- [Assignment] Which lines run from the start of the data below to the line containing "shipping: 9.43 -> none"? Set them down exactly, with none added.

========================

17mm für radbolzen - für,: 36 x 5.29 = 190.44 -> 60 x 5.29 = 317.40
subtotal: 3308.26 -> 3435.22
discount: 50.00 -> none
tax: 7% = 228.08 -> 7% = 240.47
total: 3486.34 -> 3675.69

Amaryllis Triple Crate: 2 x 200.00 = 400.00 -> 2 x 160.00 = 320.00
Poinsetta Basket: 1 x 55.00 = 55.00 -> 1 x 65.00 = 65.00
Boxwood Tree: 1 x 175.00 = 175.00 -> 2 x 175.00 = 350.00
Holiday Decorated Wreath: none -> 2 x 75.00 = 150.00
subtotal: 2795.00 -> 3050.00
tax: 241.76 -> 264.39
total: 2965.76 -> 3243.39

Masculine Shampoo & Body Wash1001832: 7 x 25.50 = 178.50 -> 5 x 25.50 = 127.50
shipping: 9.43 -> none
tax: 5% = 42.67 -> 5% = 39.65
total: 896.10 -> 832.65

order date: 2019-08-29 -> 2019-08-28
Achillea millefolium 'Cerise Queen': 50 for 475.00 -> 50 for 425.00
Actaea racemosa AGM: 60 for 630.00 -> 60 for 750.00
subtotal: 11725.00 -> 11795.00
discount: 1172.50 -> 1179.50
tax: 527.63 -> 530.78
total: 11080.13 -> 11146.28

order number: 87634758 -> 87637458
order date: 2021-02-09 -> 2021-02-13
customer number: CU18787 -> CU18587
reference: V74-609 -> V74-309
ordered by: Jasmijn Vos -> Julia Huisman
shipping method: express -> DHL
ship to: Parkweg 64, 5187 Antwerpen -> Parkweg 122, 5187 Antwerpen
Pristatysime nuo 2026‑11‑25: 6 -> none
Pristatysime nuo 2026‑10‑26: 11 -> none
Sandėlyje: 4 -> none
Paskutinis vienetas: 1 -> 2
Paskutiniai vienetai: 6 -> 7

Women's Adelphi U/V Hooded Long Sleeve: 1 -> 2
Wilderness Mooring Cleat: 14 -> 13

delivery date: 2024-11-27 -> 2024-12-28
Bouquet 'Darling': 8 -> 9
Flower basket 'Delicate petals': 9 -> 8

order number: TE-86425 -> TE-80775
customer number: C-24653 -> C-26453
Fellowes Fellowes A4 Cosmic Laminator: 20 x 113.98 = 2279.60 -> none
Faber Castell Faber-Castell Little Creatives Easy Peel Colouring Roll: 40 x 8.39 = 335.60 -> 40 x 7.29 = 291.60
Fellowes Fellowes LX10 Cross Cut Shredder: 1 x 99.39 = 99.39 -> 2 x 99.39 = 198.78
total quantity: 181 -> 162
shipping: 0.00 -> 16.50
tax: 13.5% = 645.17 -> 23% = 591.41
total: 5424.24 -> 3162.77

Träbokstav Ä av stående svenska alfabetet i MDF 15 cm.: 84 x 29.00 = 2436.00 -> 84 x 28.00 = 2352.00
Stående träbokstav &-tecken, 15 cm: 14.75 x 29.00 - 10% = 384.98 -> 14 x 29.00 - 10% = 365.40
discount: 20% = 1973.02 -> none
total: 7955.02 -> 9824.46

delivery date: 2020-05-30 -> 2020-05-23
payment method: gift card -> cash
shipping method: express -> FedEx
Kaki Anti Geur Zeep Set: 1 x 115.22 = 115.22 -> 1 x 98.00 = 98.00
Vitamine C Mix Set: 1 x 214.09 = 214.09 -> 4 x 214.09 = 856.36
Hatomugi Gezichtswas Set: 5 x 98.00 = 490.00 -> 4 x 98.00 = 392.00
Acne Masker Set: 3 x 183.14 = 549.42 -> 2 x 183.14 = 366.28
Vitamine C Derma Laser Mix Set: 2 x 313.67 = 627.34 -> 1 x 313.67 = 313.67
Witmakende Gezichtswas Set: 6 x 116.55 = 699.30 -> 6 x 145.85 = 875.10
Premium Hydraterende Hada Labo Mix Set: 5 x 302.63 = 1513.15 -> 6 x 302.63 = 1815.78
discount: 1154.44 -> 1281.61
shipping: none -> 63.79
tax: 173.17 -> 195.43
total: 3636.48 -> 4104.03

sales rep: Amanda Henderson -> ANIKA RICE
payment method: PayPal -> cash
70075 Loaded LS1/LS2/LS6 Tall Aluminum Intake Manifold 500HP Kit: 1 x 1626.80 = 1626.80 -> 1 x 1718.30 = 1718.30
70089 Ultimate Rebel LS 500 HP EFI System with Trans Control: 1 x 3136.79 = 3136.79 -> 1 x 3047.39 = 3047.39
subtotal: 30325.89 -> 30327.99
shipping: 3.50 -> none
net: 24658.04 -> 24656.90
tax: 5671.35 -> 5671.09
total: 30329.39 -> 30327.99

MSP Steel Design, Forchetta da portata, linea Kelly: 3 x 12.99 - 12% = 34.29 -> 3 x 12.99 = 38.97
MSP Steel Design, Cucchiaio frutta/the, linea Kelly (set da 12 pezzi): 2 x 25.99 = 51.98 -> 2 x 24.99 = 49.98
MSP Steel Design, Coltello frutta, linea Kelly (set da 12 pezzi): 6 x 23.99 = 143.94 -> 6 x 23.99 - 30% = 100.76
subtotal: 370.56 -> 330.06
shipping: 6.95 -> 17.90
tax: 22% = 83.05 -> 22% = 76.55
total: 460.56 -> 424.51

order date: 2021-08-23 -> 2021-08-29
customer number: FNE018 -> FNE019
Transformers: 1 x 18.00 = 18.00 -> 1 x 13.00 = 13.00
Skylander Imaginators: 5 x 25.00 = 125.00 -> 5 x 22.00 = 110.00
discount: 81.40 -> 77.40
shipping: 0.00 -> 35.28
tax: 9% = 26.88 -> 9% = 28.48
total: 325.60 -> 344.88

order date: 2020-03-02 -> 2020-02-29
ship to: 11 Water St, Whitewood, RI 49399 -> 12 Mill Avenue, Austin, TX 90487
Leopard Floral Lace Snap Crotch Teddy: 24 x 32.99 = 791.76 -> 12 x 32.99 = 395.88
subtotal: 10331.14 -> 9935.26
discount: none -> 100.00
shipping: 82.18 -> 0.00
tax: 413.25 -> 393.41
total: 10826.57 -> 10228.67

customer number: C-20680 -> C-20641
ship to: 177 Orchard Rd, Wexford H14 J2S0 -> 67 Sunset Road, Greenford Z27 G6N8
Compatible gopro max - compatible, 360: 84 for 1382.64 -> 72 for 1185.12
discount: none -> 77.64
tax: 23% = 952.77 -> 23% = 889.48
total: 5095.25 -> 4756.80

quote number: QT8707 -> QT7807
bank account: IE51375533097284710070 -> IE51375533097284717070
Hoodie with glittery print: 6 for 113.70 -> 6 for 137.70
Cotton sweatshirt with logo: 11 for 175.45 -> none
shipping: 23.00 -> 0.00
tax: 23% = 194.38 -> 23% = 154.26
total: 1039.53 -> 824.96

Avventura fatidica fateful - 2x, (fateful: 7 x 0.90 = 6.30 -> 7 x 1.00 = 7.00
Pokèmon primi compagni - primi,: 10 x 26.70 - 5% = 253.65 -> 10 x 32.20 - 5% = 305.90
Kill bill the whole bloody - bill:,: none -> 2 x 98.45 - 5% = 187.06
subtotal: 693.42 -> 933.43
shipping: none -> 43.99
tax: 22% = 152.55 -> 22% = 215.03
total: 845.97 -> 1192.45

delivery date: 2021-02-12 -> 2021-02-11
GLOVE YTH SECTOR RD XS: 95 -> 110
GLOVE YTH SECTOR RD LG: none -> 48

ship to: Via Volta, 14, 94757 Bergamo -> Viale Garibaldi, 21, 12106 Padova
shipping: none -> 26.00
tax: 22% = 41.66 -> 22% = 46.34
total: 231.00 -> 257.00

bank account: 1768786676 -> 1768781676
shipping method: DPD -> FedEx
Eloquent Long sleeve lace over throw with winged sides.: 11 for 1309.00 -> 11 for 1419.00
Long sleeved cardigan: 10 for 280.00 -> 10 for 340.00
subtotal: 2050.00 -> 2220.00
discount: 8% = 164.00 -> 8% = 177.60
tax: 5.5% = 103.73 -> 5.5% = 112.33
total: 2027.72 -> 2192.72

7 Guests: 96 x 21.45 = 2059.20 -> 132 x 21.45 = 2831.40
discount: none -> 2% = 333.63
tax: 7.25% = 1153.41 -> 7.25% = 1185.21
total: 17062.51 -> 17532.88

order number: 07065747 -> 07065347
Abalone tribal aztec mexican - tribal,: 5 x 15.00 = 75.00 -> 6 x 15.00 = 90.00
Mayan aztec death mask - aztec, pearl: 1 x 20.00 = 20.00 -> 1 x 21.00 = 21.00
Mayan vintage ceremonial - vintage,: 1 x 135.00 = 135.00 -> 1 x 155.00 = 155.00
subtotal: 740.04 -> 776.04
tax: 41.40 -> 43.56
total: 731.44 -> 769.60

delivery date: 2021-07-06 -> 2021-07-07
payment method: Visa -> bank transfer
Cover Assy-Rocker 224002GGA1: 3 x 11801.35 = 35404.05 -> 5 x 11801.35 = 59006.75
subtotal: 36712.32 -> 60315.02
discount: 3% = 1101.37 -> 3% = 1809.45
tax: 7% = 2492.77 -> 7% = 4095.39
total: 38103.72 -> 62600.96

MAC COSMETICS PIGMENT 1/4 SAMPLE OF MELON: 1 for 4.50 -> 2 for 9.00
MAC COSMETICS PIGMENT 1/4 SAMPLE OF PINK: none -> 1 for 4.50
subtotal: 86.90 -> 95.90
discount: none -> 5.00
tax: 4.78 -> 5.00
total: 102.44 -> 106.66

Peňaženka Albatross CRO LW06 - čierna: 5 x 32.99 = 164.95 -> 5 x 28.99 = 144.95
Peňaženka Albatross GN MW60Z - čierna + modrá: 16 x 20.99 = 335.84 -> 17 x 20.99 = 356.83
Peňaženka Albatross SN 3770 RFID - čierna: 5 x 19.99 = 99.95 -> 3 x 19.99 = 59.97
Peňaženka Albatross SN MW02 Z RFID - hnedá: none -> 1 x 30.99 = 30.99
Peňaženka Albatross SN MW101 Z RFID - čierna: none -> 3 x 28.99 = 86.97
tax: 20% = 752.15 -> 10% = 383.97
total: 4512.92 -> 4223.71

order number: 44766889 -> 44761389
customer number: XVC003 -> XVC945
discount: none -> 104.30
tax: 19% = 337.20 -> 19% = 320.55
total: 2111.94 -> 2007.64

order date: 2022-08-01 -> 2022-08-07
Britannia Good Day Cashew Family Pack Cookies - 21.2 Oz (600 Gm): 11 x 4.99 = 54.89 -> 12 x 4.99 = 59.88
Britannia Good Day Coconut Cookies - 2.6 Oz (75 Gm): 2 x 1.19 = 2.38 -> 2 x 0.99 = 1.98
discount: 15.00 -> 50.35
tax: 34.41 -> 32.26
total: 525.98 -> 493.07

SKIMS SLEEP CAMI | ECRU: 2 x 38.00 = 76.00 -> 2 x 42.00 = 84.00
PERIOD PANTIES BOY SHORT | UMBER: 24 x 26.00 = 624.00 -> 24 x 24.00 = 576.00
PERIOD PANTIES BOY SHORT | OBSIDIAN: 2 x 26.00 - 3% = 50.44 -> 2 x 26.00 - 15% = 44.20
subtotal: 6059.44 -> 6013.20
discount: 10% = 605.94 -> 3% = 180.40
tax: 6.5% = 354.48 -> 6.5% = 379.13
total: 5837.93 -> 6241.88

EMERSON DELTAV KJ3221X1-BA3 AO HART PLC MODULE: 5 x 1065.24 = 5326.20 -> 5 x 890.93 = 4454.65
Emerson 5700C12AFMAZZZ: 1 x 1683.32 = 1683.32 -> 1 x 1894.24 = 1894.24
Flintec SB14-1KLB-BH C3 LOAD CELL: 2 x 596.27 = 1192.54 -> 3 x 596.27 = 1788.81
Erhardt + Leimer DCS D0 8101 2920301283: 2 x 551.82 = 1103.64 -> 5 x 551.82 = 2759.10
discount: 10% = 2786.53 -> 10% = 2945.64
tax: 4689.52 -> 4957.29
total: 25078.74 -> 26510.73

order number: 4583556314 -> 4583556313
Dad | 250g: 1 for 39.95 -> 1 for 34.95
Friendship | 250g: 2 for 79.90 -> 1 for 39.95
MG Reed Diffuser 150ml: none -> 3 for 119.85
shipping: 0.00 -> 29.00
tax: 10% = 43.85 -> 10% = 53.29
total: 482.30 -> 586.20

========================

- [Written reply]
17mm für radbolzen - für,: 36 x 5.29 = 190.44 -> 60 x 5.29 = 317.40
subtotal: 3308.26 -> 3435.22
discount: 50.00 -> none
tax: 7% = 228.08 -> 7% = 240.47
total: 3486.34 -> 3675.69

Amaryllis Triple Crate: 2 x 200.00 = 400.00 -> 2 x 160.00 = 320.00
Poinsetta Basket: 1 x 55.00 = 55.00 -> 1 x 65.00 = 65.00
Boxwood Tree: 1 x 175.00 = 175.00 -> 2 x 175.00 = 350.00
Holiday Decorated Wreath: none -> 2 x 75.00 = 150.00
subtotal: 2795.00 -> 3050.00
tax: 241.76 -> 264.39
total: 2965.76 -> 3243.39

Masculine Shampoo & Body Wash1001832: 7 x 25.50 = 178.50 -> 5 x 25.50 = 127.50
shipping: 9.43 -> none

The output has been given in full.